On behalf of The Cheesecake Factory Incorporated (the “Company”), this
letter is being transmitted in response to comments received from the staff
(the “Staff”) of the Securities and Exchange Commission (“SEC”) by letter dated
September 15, 2009 with respect to the Company’s Annual Report on Form 10-K
for the fiscal year ended December 30, 2008, filed on February 27,
2009.  The numbering of the paragraphs below corresponds to the numbering
of the comments which, for the Staff’s convenience, we have incorporated into
this response letter.

Form 10-K for the year ended December 30,
2008

Statement of Operations, page 55

1.              We note
from the statement of operations that you recorded a $2,952 impairment of
assets during 2008.  Please provide us
with, and disclose in future filings, a description of the impaired long-lived
asset (asset group) and the facts and circumstances leading to the impairment,
as required by paragraph 26 of SFAS No. 144.

Statement of Financial Accounting
Standard No. 144, “Accounting for the Impairment or Disposal of Long-Lived
Assets” (“FAS 144”), states that “a long-lived asset (asset group) shall be
tested for recoverability whenever events or changes in circumstances indicate
that its carrying amount may not be recoverable”.  We determined that due to the decline in
economic conditions, coupled with decreasing same store sales versus the
comparable prior year period (“comparable sales”), that a triggering event for
testing impairment of long-lived assets occurred in the fourth quarter of
fiscal 2008.  In the fourth quarter of
2008, comparable sales declined 7.1% due primarily to the macro economic downturn.

For purposes of recognition and
measurement of an impairment loss, long-lived assets shall be grouped with
other assets and liabilities at the lowest level for which identifiable cash
flows are largely independent of the cash flows of other assets and
liabilities.  Based on this criterion, we
grouped our assets for impairment testing by individual restaurant.

Estimates of future cash flows used to
test the recoverability of a long-lived asset (asset group) shall be made for
the remaining useful life of the asset (asset group).  The remaining useful life of an asset group
shall be based on the remaining useful life of the primary asset of the
group.  We identified leasehold
improvements as the primary asset as they are the most significant component of
our restaurant assets and the principal asset from which our restaurants derive
their cash flow generating capacity.
Additionally, leasehold improvements have the longest remaining useful
life and require the greatest level of investment to replace.

In performing the FAS 144 step 1
assessment, we compared the carrying value of each restaurant’s assets to
undiscounted estimated future cash flows over the remaining useful life of our
leasehold improvements (which typically matches the lease term for that
restaurant).  The cash flows exclude
future capital improvements and other expenditures that would increase the
service potential of the long-lived asset, but include future expenditures to
maintain the long-lived assets, such as normal repairs and maintenance.  Based on this analysis, three Cheesecake
Factory restaurants had estimated future cash flows that were less than the
carrying value of their assets.  Two of these
restaurants have remaining lease terms of less than four years, which is insufficient
time to recover the carrying value of the assets at these locations.

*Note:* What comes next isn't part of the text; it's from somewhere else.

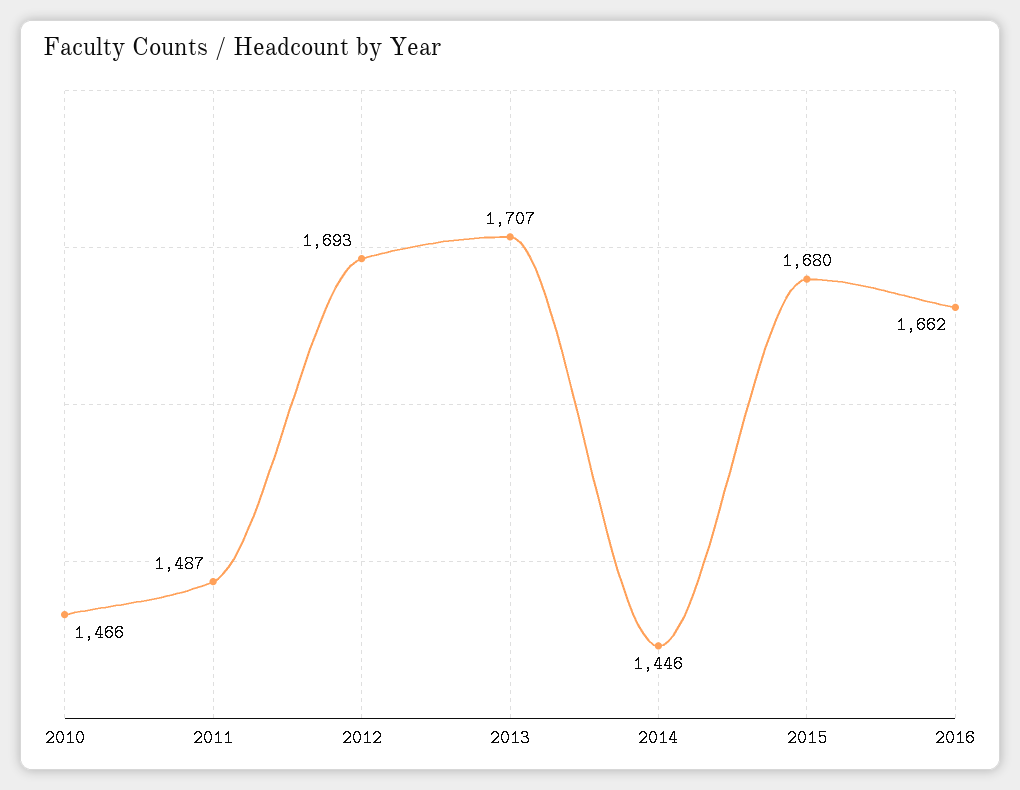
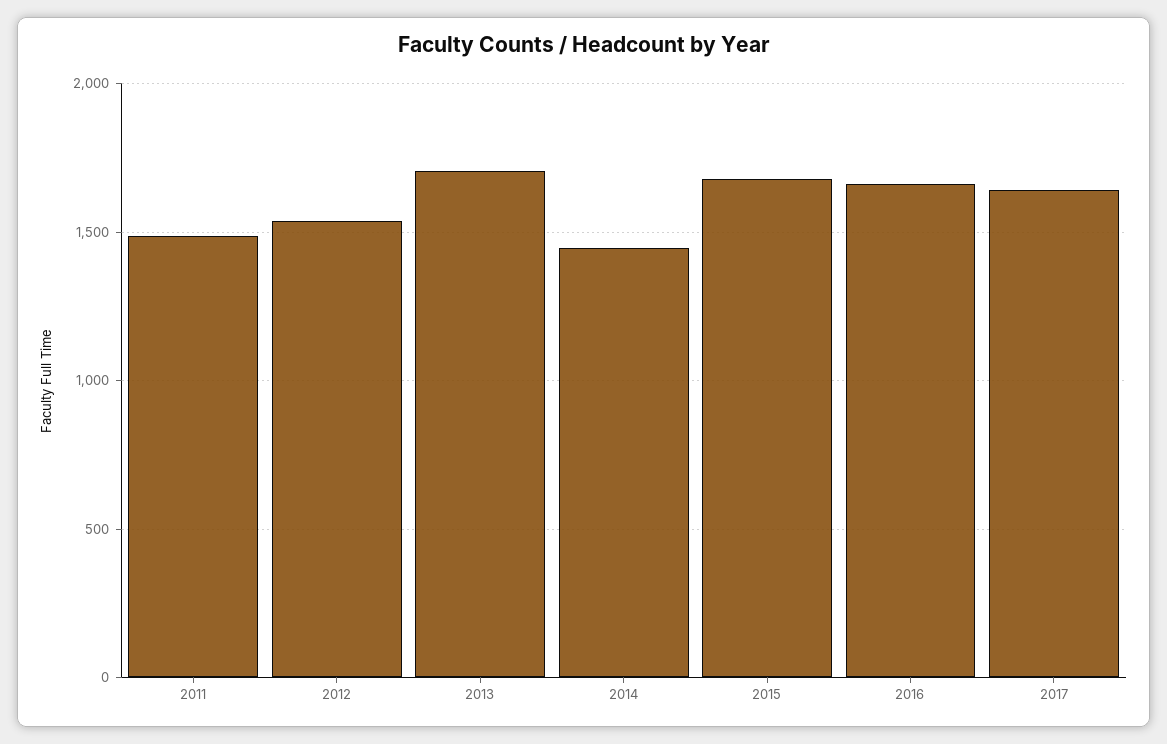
2010: 1466 -> none
2012: 1693 -> 1550
2017: none -> 1650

In performing step 2 of the FAS 144 assessment,
we calculated the amount of the impairment loss for each of these restaurants
by measuring the excess of the carrying amount of the long-lived asset (asset
group) over its fair value.  To estimate
fair value, we performed a discounted cash flow analysis, which according to
FAS 144, paragraph 23 is often the appropriate technique with which to estimate
fair value for long-lived assets that have uncertainties both in timing and
amount.  The excess of the carrying value
of the asset group over the estimated fair value was recorded as an impairment
charge against leasehold improvements.

In future filings, we will
expand our impairment of long-lived assets disclosure in both the Critical
Accounting Policies section of Management’s Discussion and Analysis of
Financial Condition and Results of Operations and in the Summary of Significant
Accounting Policies footnote in our Notes to Consolidated Financial Statements
to include the required disclosures outlined in paragraph 26 of FAS 144.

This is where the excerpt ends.